Oireachtas Joint and Select Committees

Wednesday, 25 January 2017

Joint Oireachtas Committee on Health

Emergency Department Overcrowding: Discussion

1:30 pm

Photo of Billy KelleherBilly Kelleher (Cork North Central, Fianna Fail) | Oireachtas source

I apologise because I had to leave between the contribution of the previous witness and Mr. Woods' presentation. I have read his presentation, however.

I wish to raise just a few issues. We are primarily inviting witnesses here to discuss the issue of overcrowding in our emergency departments. This is basically what Mr. Woods referred to in his presentation. He mentioned the winter initiative and all that flows from that.

The Minister for Health, Deputy Leo Varadkar, convened a task force in December 2014 and outlined that its objectives were to establish a communication platform, to inform, drive and support the HSE acute hospital division’s implementation plan, to identify collaborative working arrangements, to anticipate potential problems or issues and to ensure appropriate structures, processes and controls.

I said to the witnesses in the earlier session that, as an Opposition Deputy, I could have drafted the press release on overcrowding on the first Tuesday of 2017 as far back as October. That is the reality of the matter. Every week, on Tuesday mornings, we will have the highest number of people on trolleys in our emergency departments. That is also a given. These are the known knows. In that context, accepting that there are considerable capacity issues across the hospital system affecting acute beds, care unit beds, step-down facilities and transitional beds, how much closer are we to making our hospitals work over a greater number of hours?

Reference is made to senior clinical decision makers being available between 8 p.m. and 8 a.m. That is the case in emergency departments but not in other areas. How far have we gone towards providing access to senior clinical decision makers and diagnostics on an eight-to-eight basis, or seven days per week? What are the obstacles to that? Is IR issues one of them? Are there contractual issues or capacity problems in recruiting additional staff to oversee expanded diagnostics and extended hours?

Emergency medicine consultants have been before us today and other people have appeared before the Committee on the Future of Healthcare, chaired by Deputy Róisín Shortall. It seems that we have made very little progress in the area of elderly people presenting in our emergency departments across the country. I refer particularly to the transfer of elderly patients from nursing homes or community settings to emergency departments, primarily for intravenous antibiotics, catheters and things that could and should be done in the community setting. Given the major challenge facing us in terms of demographics and our life expectancy and ageing profile, our geriatric services and supports to the communities are not what they should be. Should we not deal with this issue with some urgency? If we do not we will end up, year after year, with the same problems with overcrowding and the almost inhumane treatment of transferring people in ambulances from their home care setting, such as a nursing home or a high-dependency home care package, to an acute hospital system which is anything but ideal? Capacity in the shape of geriatric services, consultant geriatricians, nurse specialists and public health nurses does not seem to be expanding by much. Are we making progress in that area?

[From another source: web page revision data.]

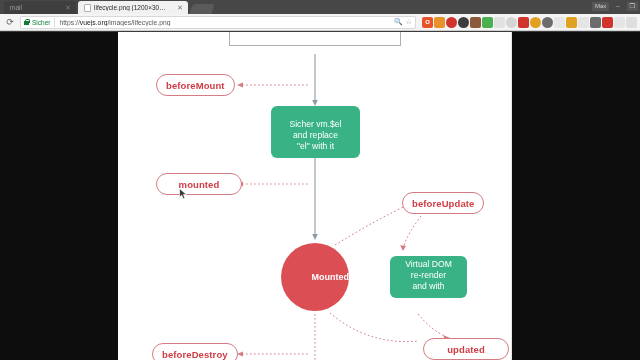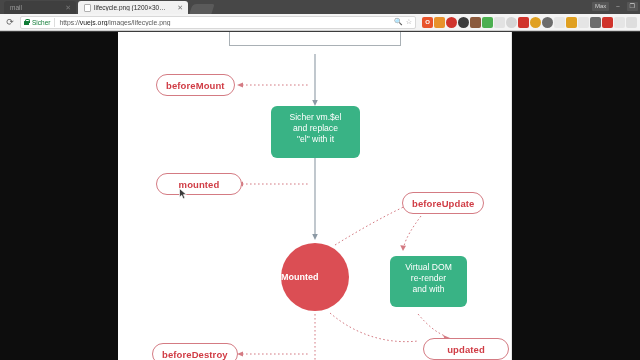--- a/index.html
+++ b/index.html
@@ -68,7 +68,7 @@
   .diagram svg { position:absolute; left:0; top:0; }
 
   
-  .node { position:absolute; display:flex; align-items:center; justify-content:flex-start;
+  .node { position:absolute; display:flex; align-items:center; justify-content:flex-end;
           text-align:center; }
 
   .hook { border:1.2px solid #d47b83; border-radius:11px; background:#fff;

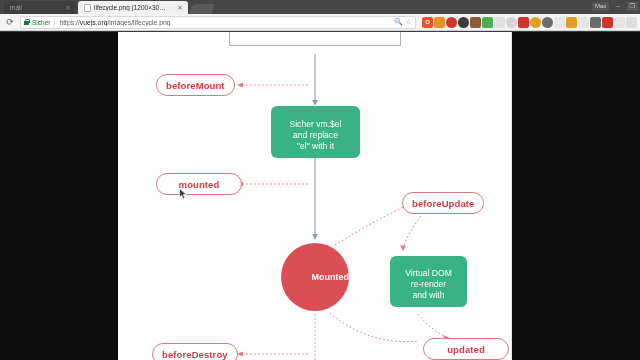--- a/index.html
+++ b/index.html
@@ -220,7 +220,7 @@
           <span>"el" with it</span>
         </div>
 
-        <div class="node green" style="left:272px; top:224px; width:77px; height:51px; flex-direction:column;">
+        <div class="node green" style="left:272px; top:224px; width:77px; height:42px; flex-direction:column;">
           <span>Virtual DOM</span>
           <span>re-render</span>
           <span>and with</span>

We have 80 emergency medical consultants and 29 who provide acute and emergency cover at hospitals. What are the obstacles to recruiting emergency medical consultants? The recommendations are that the number should be at least doubled. Is it a matter of the remuneration packages or that we have not been recruiting? Are the staff just not there? Why can we not expand the service, knowing that it would address the issues?

In a presentation to the Committee on the Future of Healthcare, Mr. O'Brien said that if we stay as we are in terms of capacity, within a short number of years there will be no capacity in the public health system to deal with elective care, such as surgery and both inpatient and outpatient treatments. We would effectively be an acute public health system dealing with elective surgeries when they become acute. That will have profound implications for our ability to deal with patients in a timely manner. How much of this is at play in the pressures in our acute hospitals and emergency departments on a daily basis? On Monday morning people come in for elective surgeries but they take up the space required for those admitted through the emergency department. Is there any way to look at a seven-day week, or putting on elective surgeries over the weekend to deal with the weekly overcrowding crisis we see on Mondays and Tuesdays?